Precision Execution Protocols

Execution on news is an exercise in Friction Management. You do not wait for a technical pattern to form over 20 minutes. You react to the tape.

  1. The Tape Speed Test: The news is real if the tape (Time and Sales) becomes a blur of green prints at the ask.
  2. The Limit Offset: Never use market orders. Set a limit order $0.10 to $0.20 above the current ask to ensure a fill while capping your slippage risk.
  3. The 9-EMA Guide: In a news-driven momentum lunge, the 1-minute 9 EMA is your floor. As long as candles hold above it, the "revaluation" is ongoing.

Risk Management in Volatility

News trading carries the highest risk of Gap Risk and Slippage. Your standard stop-loss may not protect you if a stock is halted or gaps down.

The "Half-Size" News Rule

Because the volatility ($V$) is doubled during a news event, your position size ($S$) must be halved to maintain the same dollar risk ($R$): $$S = \frac{R}{\text{Entry} - \text{Stop}}$$ In news, the "Entry - Stop" distance is always wider. By cutting your size, you survive the high-volatility "whipsaw" that often occurs in the first 60 seconds after a headline.

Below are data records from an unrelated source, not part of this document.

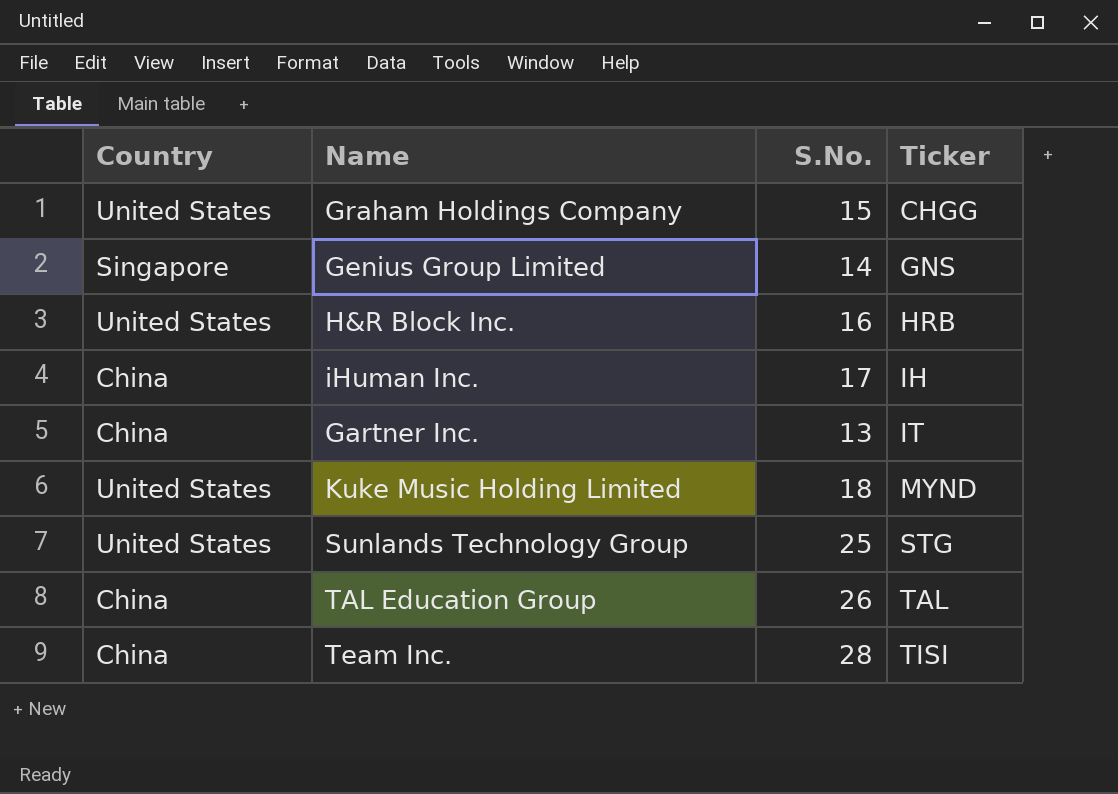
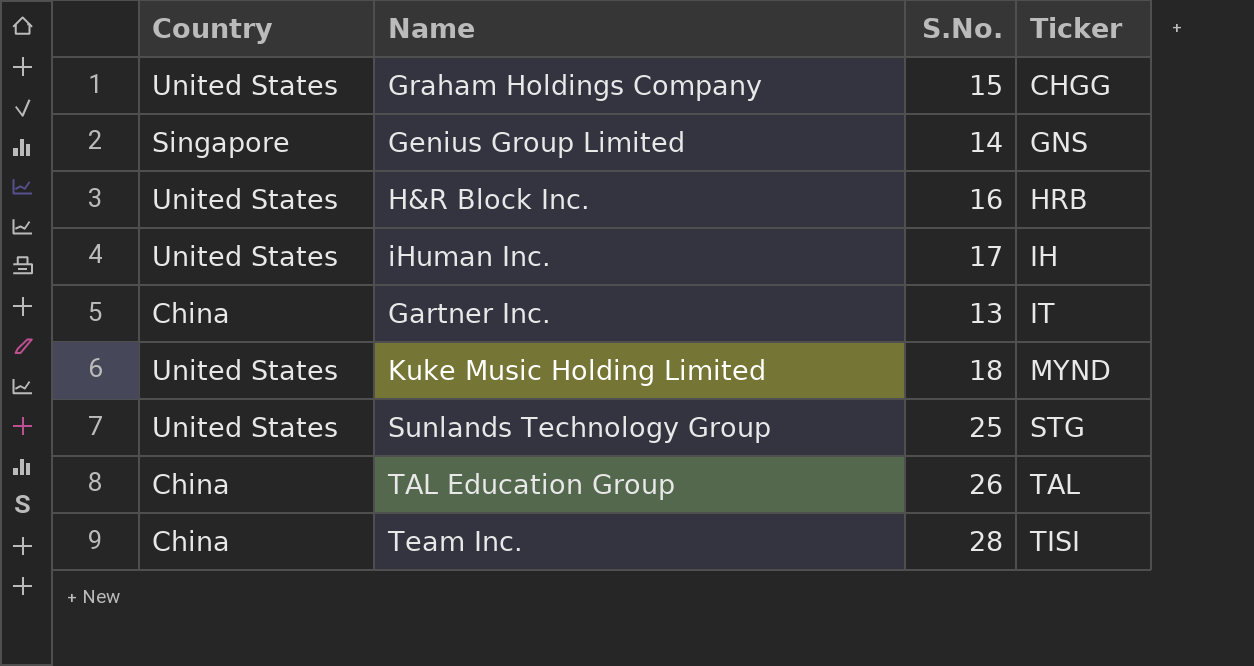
iHuman Inc. | Country: China -> United States

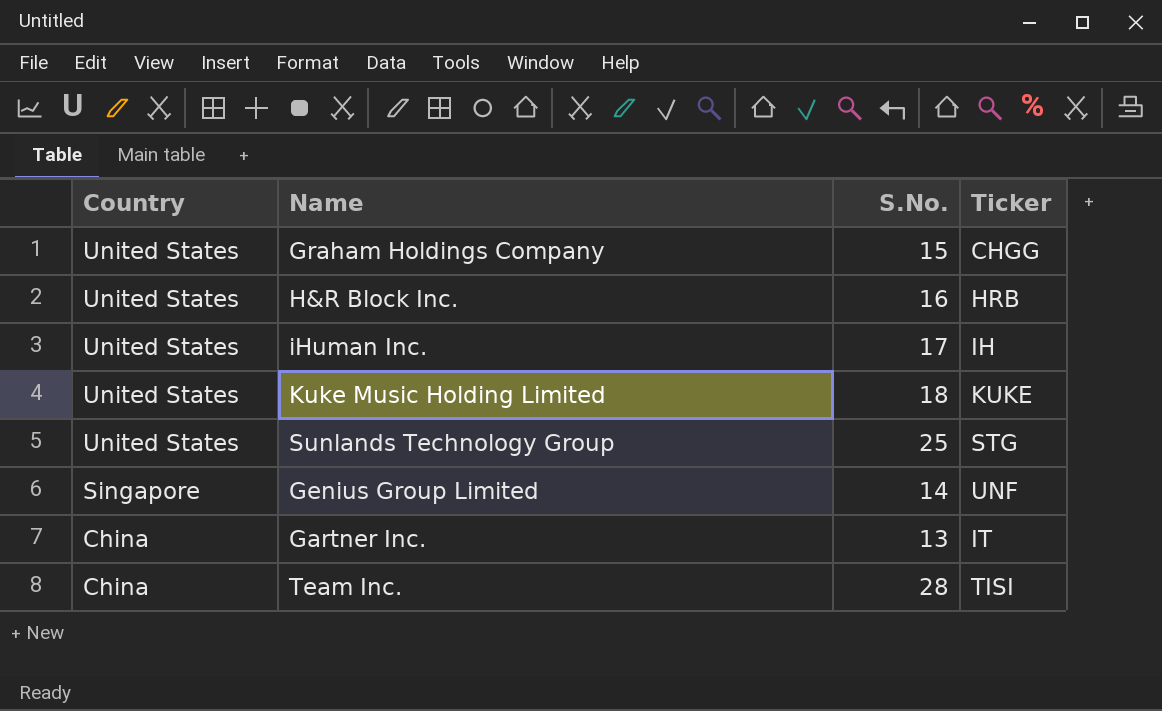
row order: Ticker ascending -> Country descending
row TAL Education Group: China | 26 | TAL -> none
Kuke Music Holding Limited | Ticker: MYND -> KUKE
Genius Group Limited | Ticker: GNS -> UNF

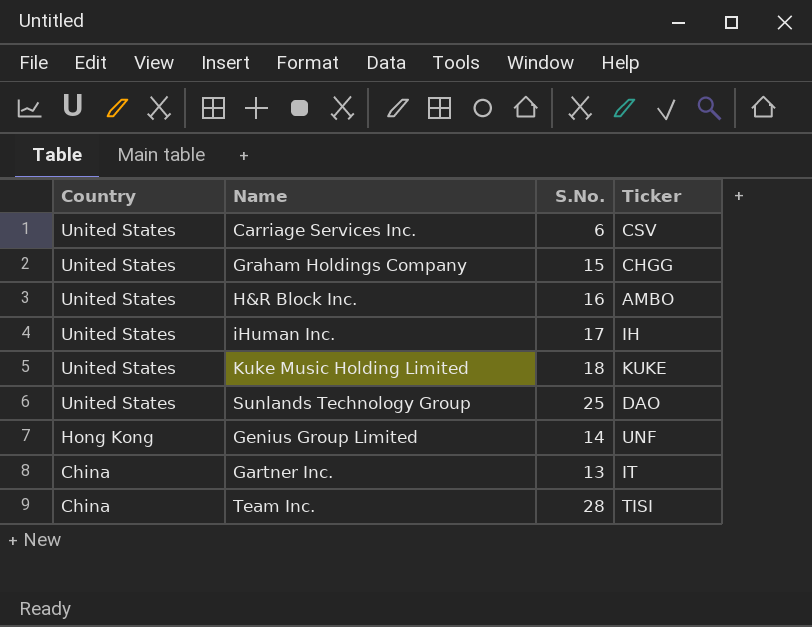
row Carriage Services Inc.: none -> United States | 6 | CSV
H&R Block Inc. | Ticker: HRB -> AMBO
Sunlands Technology Group | Ticker: STG -> DAO
Genius Group Limited | Country: Singapore -> Hong Kong

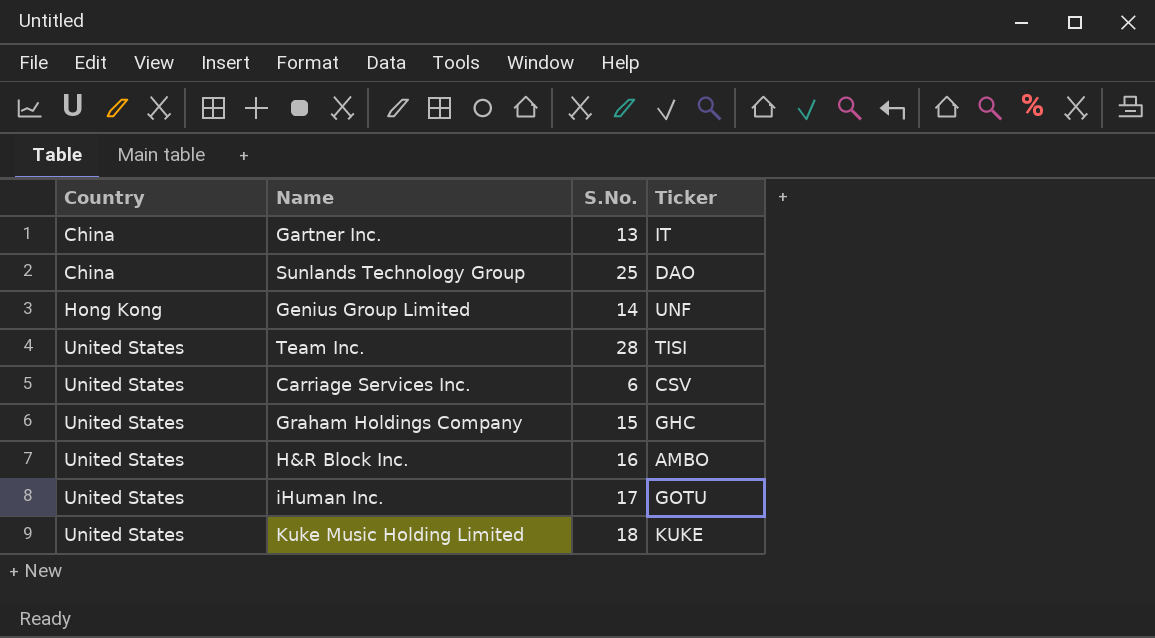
row order: Country descending -> Country ascending
Sunlands Technology Group | Country: United States -> China
Team Inc. | Country: China -> United States
Graham Holdings Company | Ticker: CHGG -> GHC
iHuman Inc. | Ticker: IH -> GOTU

Conclusion: Strategic Mastery

News profiteering is the synthesis of fundamental literacy and technical reactivity. It is a strategy that honors the fact that information is the only thing that truly moves markets. By mastering the drivers of central bank divergence, the math of the surprise factor, and the discipline to avoid "priced-in" events, you transition from a reactive gambler to a strategic arbiter of information.

Remember that the market's first reaction to news is often wrong, but the second reaction—the Realized Trend—is where the professional profit lives. Stay disciplined, listen to your squawk, and always trade the reaction, not the prediction. The trend is a wave of energy; the news is the spark that creates it.